DATA
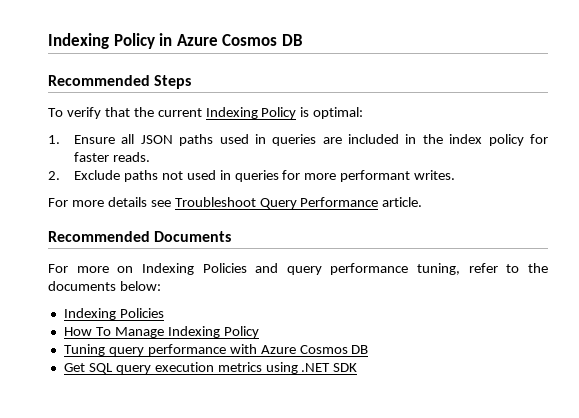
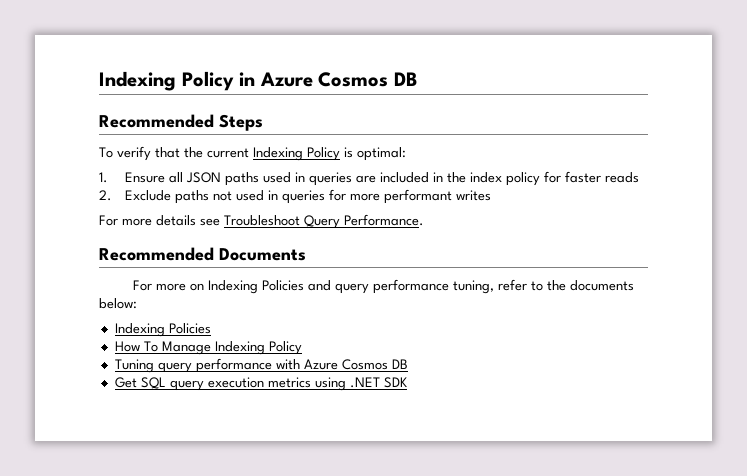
- 1. Ensure all JSON paths used in queries are included in the index policy for faster reads.
+ 1. Ensure all JSON paths used in queries are included in the index policy for faster reads
- 2. Exclude paths not used in queries for more performant writes.
+ 2. Exclude paths not used in queries for more performant writes
- For more details see Troubleshoot Query Performance article.
+ For more details see Troubleshoot Query Performance.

REQUIREMENT
Line by line, give the material above again exactly, but without any pictures.

ANSWER AREA
- 1. Ensure all JSON paths used in queries are included in the index policy for faster reads.
+ 1. Ensure all JSON paths used in queries are included in the index policy for faster reads
- 2. Exclude paths not used in queries for more performant writes.
+ 2. Exclude paths not used in queries for more performant writes
- For more details see Troubleshoot Query Performance article.
+ For more details see Troubleshoot Query Performance.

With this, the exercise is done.